ただ、スマホやワイヤレスイヤホンなど、ブルートゥースやWi-Fiで通信を行なう機器を日本国内で使用するには、日本の「技術基準適合証明」を取得している必要があります。未取得の機器を日本国内で通電するのは違法です! なので、技術基準適合証明の有無をメーカーの公式HPから確認してください!!
――先ほどのOEM特定や技術基準適合証明など、定番ガジェットは意外とユーザーの目利きが試されますね。お手軽に買えるオススメ商品は?
滝田 今だとネッククーラーですね。国内メーカーだと8000円前後しますが、Temuでは2000円以下。しかも、カラーディスプレーやLED発光機能まで装備しています(笑)。この手の商品は国内メーカー品であっても、どれを購入しても性能的に大差なく、出オチ感あるほうが面白いですよね。
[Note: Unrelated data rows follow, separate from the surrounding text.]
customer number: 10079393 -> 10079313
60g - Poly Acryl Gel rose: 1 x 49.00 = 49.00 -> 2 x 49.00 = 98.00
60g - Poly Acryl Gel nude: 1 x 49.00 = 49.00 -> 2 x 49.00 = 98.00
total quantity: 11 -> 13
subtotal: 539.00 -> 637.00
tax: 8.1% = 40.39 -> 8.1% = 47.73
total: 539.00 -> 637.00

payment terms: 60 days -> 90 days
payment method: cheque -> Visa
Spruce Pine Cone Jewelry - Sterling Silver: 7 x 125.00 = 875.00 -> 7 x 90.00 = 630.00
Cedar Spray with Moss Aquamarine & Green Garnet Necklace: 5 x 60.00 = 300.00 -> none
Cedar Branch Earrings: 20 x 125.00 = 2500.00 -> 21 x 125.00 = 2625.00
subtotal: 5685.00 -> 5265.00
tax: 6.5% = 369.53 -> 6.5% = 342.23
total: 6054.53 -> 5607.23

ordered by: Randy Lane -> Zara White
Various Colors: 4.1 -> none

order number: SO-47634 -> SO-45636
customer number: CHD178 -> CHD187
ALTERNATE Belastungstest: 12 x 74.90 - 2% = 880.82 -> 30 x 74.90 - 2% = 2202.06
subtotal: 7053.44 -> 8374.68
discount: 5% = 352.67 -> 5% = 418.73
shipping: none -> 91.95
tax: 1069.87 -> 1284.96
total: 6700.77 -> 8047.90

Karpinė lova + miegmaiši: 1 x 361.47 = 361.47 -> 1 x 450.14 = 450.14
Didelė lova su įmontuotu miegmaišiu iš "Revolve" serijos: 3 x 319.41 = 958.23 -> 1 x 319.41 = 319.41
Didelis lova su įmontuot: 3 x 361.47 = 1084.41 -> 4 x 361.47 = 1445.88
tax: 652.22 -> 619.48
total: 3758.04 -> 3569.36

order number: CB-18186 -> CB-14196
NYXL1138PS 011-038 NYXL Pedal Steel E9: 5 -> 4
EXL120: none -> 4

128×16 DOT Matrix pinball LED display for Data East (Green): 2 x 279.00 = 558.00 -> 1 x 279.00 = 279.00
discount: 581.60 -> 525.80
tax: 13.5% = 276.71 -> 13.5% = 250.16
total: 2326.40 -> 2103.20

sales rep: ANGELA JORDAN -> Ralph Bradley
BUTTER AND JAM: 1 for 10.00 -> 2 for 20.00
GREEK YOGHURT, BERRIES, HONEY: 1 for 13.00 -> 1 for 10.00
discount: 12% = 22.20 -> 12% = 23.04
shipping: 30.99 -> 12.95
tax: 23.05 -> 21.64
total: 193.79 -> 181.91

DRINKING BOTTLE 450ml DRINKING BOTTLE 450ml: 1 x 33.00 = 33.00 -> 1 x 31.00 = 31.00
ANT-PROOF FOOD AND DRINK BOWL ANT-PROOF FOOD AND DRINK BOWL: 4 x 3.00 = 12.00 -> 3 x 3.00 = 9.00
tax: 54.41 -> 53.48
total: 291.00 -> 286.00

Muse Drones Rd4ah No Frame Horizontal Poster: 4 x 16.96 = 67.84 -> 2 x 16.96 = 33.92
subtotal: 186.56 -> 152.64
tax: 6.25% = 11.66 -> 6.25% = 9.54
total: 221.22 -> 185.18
あとは工具やカー用品。日本だと1万円前後する本格的な電動工具セットがTemuだと3000円前後。ペンチやニッパーは1本数十円。
そしてカー用品は、車内用の収納グッズやクッション、車載掃除機まで数百円からあり、7インチの車載モニターが5000円前後。リアシートで子供に動画を見せるなら、これで十分ですって!
――家電のプロ目線で、絶対に買ってはいけない製品はありますか?
滝田 自宅やクルマのエアコン、そして浄水器や空気清浄機の〝互換フィルター〟です。Temuにもメーカー純正品の半値以下で互換品がありますが、正直言って効果ゼロです。
私は、国内に流通する各種互換フィルターの評価試験を行ないましたが、素材が別物でメーカー純正品と同等の集塵(しゅうじん)効果はありません。ほとんどが中国製造で〝形だけ同じ〟という粗悪品です。
あとは、クルマの保安部品も要注意です。サイドミラーやLEDライト、ホーンなども数百円から販売されていますが、これらが日本の車検に適合するのかまったく不明です!
――互換フィルターと、クルマの保安部品はアウト確定! 今度は本誌連載『【平成レトロ】博物館』でおなじみの山下メロさんにも聞いてみます。Temuで発見した平成レトロな商品はありましたか?
山下 【90年代】で検索するとサングラスはマトリックス風や『Zガンダム』のクワトロ大尉風(LED装備)など、日本では見かけなくなったデザインの商品が出てきました。
あと、平成レトロ時代に大ブームとなった数十種類のゲームが遊べるミニゲーム機。これは400種類のゲームが遊べるマシンに進化していました。ちなみに、本体デザインは往年のGB風です(笑)。
――いかにも中華な商品! 続いて今回の企画でイラストを担当してくれた、石原まこちん先生の推し商品は?
石原 アダルトグッズです。
――は?
石原 日本のAVでも見たことないボンデージ衣装、バイブ、そして超ハイテクオナホなどなど。謎のアダルトグッズが販売されていました。
――これ、どんなワードで検索したんですか?
石原 【セックス】です。
――中学生の検索ワードかよ! では最後に滝田さんにお聞きします。一般的なユーザーはTemuをどう活用するのが正解ですかね?
滝田 大手メーカーのOEM製品は別として、やはり中国の中小メーカーの製品クオリティはそれなりです。なので〝物より思い出〟を重視して使い倒す(笑)。また、YouTubeには海外ユーザーの〝Temuで買ってみた〟動画が多数ありますので、そのチェックもオススメです!